EGU2020-12348
https://doi.org/10.5194/egusphere-egu2020-12348
EGU General Assembly 2020
© Author(s) 2020. This work is distributed under
the Creative Commons Attribution 4.0 License.

From Rodinia to Pangea: an extroversion process driven first by plume push followed by downwelling pull, absorption and merging

Zheng-Xiang Li, William Collins, Lei Wu, and Sergei Pisarevsky
Zheng-Xiang Li et al.
  • Curtin University, Earth Dynamics Research Group, School of Earth and Planetary Sciences, Perth, Australia (z.li@curtin.edu.au)

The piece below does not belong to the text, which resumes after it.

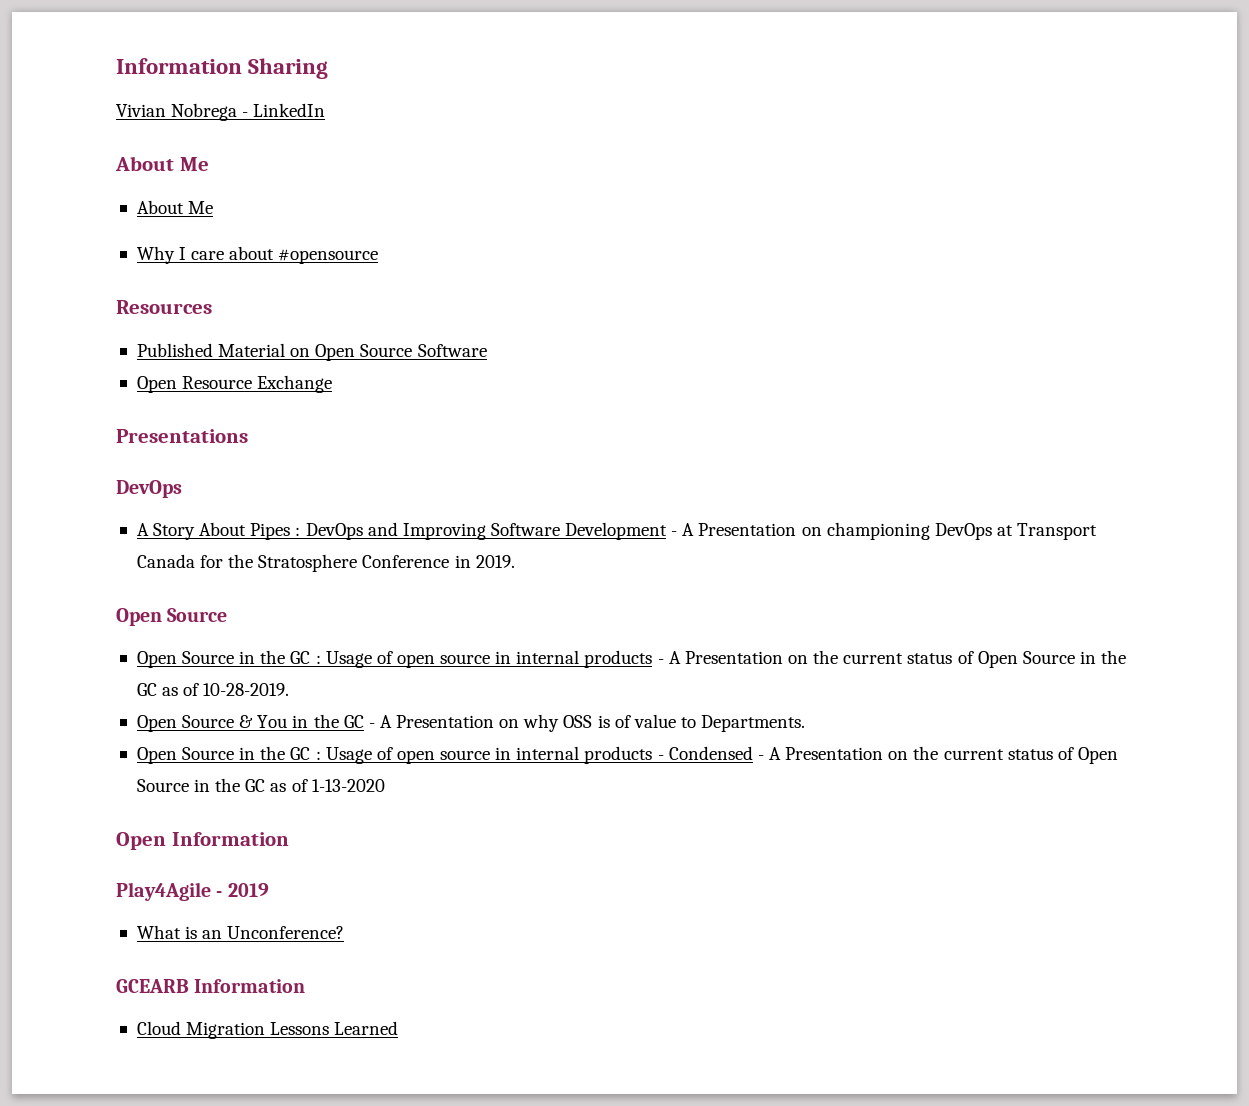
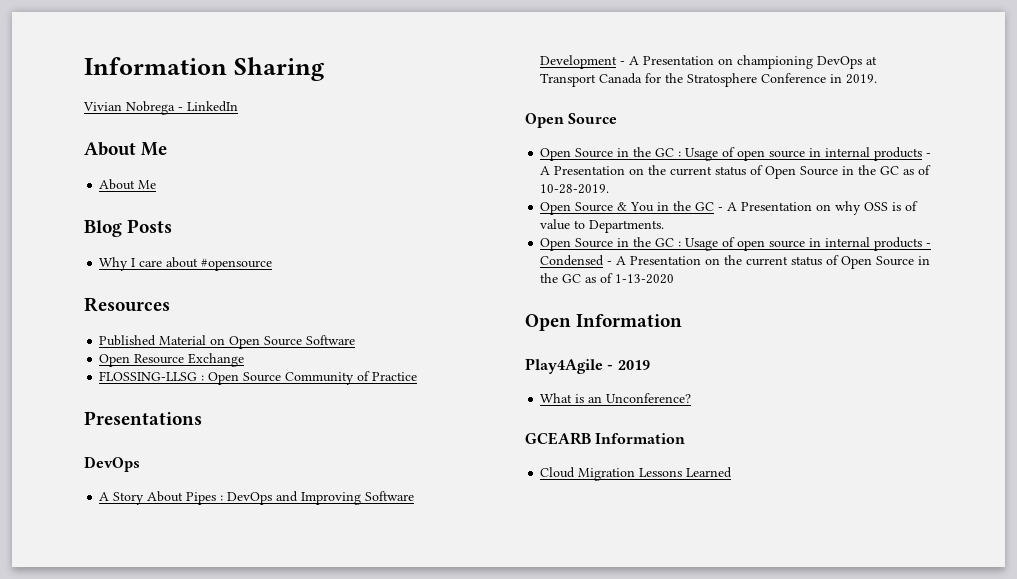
(214, 207) none -> [84,219,173,237] // Blog Posts
(333, 384) none -> [99,371,418,385] // FLOSSING-LLSG : Open Source Community of Practice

Numerous works also suggested that mantle plumes or mantle upwellings associated with LLSVPs in a degree-2 mantle state play a major role in driving the break-up of a supercontinent. However, subduction and mantle downwelling may play an increasing role in the leadup to the assembly of the next supercontinent. Anderson (1994) noticed that continents tend to gather at mantle downwelling zones, which was later developed into the hypothesis of orthoversion assembly of supercontinents by Mitchell (2012). Zhong et al. (2007) conceptualised the assembly of supercontinents through the merger or absorption of mantle downwellings, leading to the assembly of supercontinents over a superdownwelling in a degree-1 mantle. Here we present a revised global paleogeographic reconstruction featuring an extroversion assembly of Pangea (i.e. through the closure of the Mirovoi superocean) over a pre-existing yet dynamic mantle downwelling zone (Li et al., 2019). In particular, we show that the Paleozoic world was dominated by two major subduction (dowelling) cells, one associated with the newly assembled Gondwana, and the other associated with the assembly of Laurasia. The two cells gradually merged together by the Carboniferous time, forming the supercontinent Pangea over a mantle superdownwelling (Zhang et al., 2010). It was during the merger of the two dowelling cells that continental and arc terranes was successively transported from Gondwana margin to future Laurasia.

References:

Anderson, D.L., 1994. Superplume or supercontinents? Geology 22, 39-42.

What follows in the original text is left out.